Domestic-violence and sexual-assault awareness have been a cornerstone of the vice president's political career. After assuming the vice presidency in 2009, Biden created the position of White House adviser on violence against women, appointing Lynn Rosenthal, a career domestic-violence and sexual-assault advocate. Rosenthal stepped down in January to work for the National Domestic Violence Hotline, a 24/7 help line that was created through VAWA. Her successor, law professor and human-rights advocate Caroline Bettinger-Lopez, was named earlier this month.
More than 20 years ago, Biden authored the Violence Against Women Act, a bill that instituted harsher penalties for offenders—giving more money to law enforcement to prosecute them—and provided greater protections and a broader network of support to victims, through crisis centers and shelters.

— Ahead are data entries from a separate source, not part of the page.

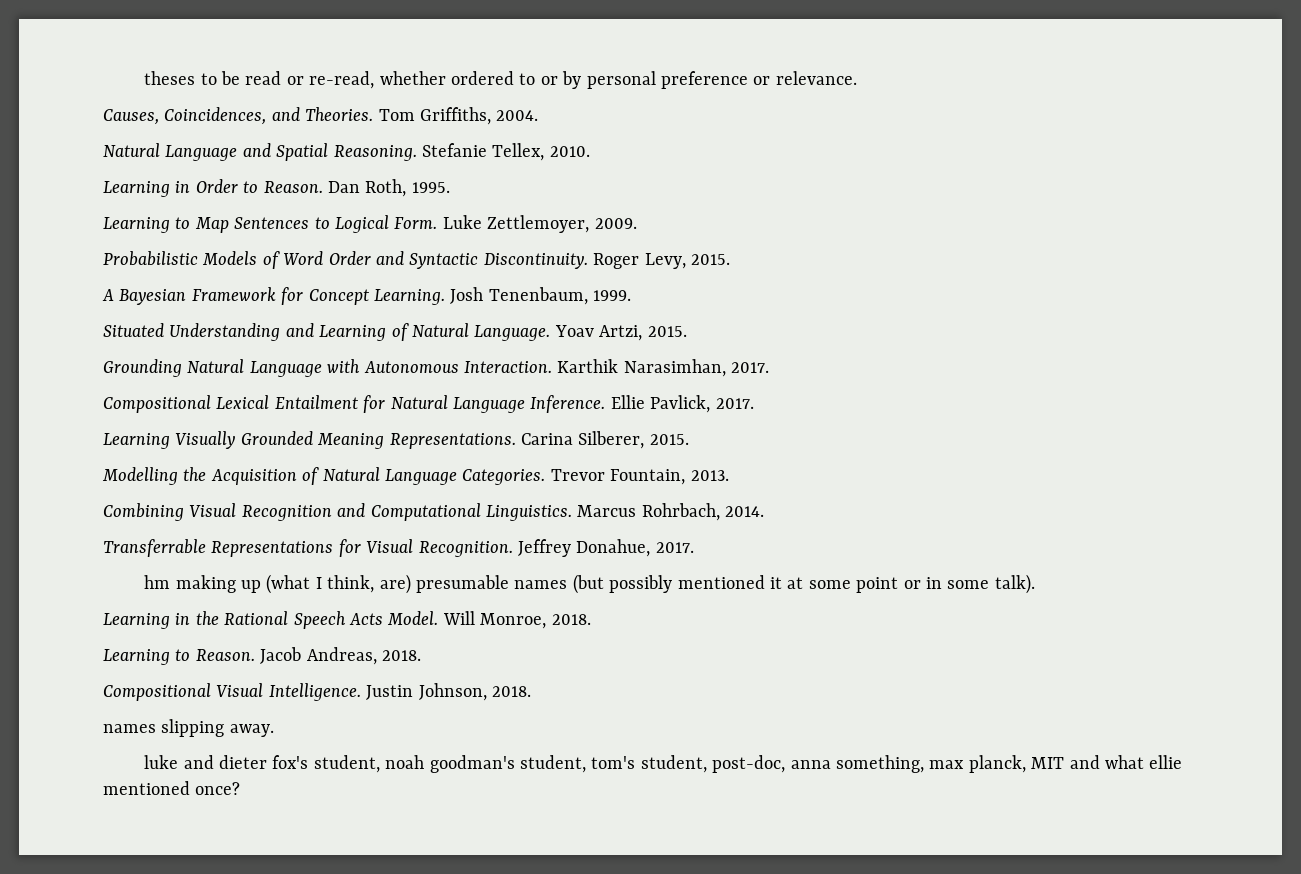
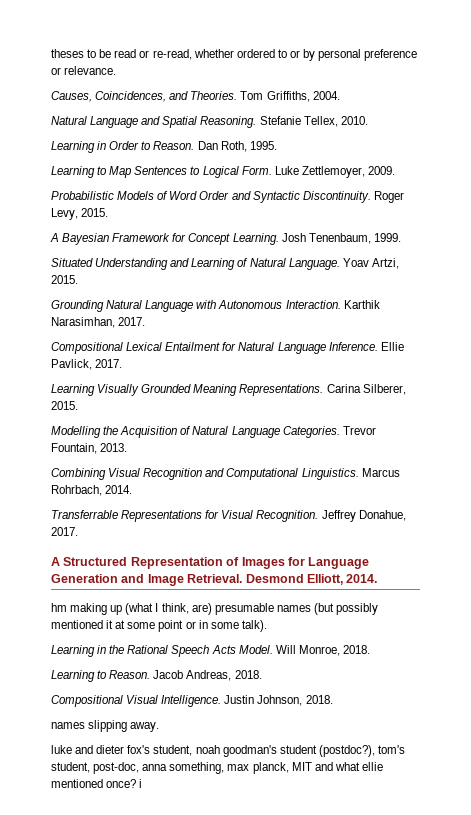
+ A Structured Representation of Images for Language Generation and Image Retrieval. Desmond Elliott, 2014.
- luke and dieter fox's student, noah goodman's student, tom's student, post-doc, anna something, max planck, MIT and what ellie mentioned once?
+ luke and dieter fox's student, noah goodman's student (postdoc?), tom's student, post-doc, anna something, max planck, MIT and what ellie mentioned once? i

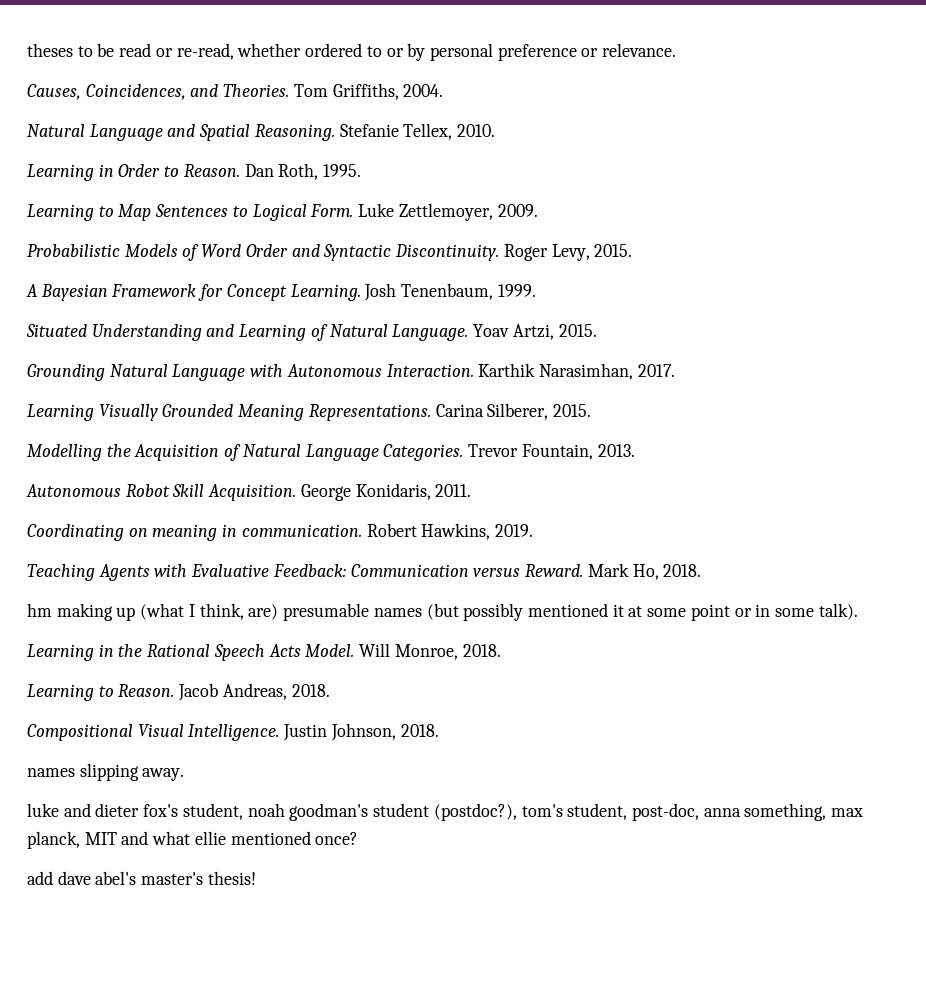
- Compositional Lexical Entailment for Natural Language Inference. Ellie Pavlick, 2017.
- Combining Visual Recognition and Computational Linguistics. Marcus Rohrbach, 2014.
- Transferrable Representations for Visual Recognition. Jeffrey Donahue, 2017.
- A Structured Representation of Images for Language Generation and Image Retrieval. Desmond Elliott, 2014.
+ Autonomous Robot Skill Acquisition. George Konidaris, 2011.
+ Coordinating on meaning in communication. Robert Hawkins, 2019.
+ Teaching Agents with Evaluative Feedback: Communication versus Reward. Mark Ho, 2018.
- luke and dieter fox's student, noah goodman's student (postdoc?), tom's student, post-doc, anna something, max planck, MIT and what ellie mentioned once? i
+ luke and dieter fox's student, noah goodman's student (postdoc?), tom's student, post-doc, anna something, max planck, MIT and what ellie mentioned once?
+ add dave abel's master's thesis!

He introduced VAWA in 1990; it was signed into law by President Clinton four years later and reauthorized in 2013.
Biden has called the law his "proudest legislative accomplishment." Last year, the vice president marked its 20-year anniversary with a speech at the National Archives, describing how VAWA exposed domestic abuse as a "dirty little national secret."
"Even just 20 years ago, few people wanted to talk about violence against women as a national topic, let alone [as] something to do something about," Biden said then. "No one even back then denied that kicking your wife in the stomach, or smashing her in the face, or pushing her down the stairs in public was repugnant. But our society basically turned a blind eye, and hardly anyone ever directly intervened. And no one, virtually no one, called it a crime."
Biden echoed similar sentiments during Friday's speech. He called domestic abuse "the most pervasive form of violence that exists in this country," and cited strides made in victim support and violence prevention in the decades since he wrote VAWA.
Back then, Biden said, "I was told I was going to be breaking up families for what I was going to do."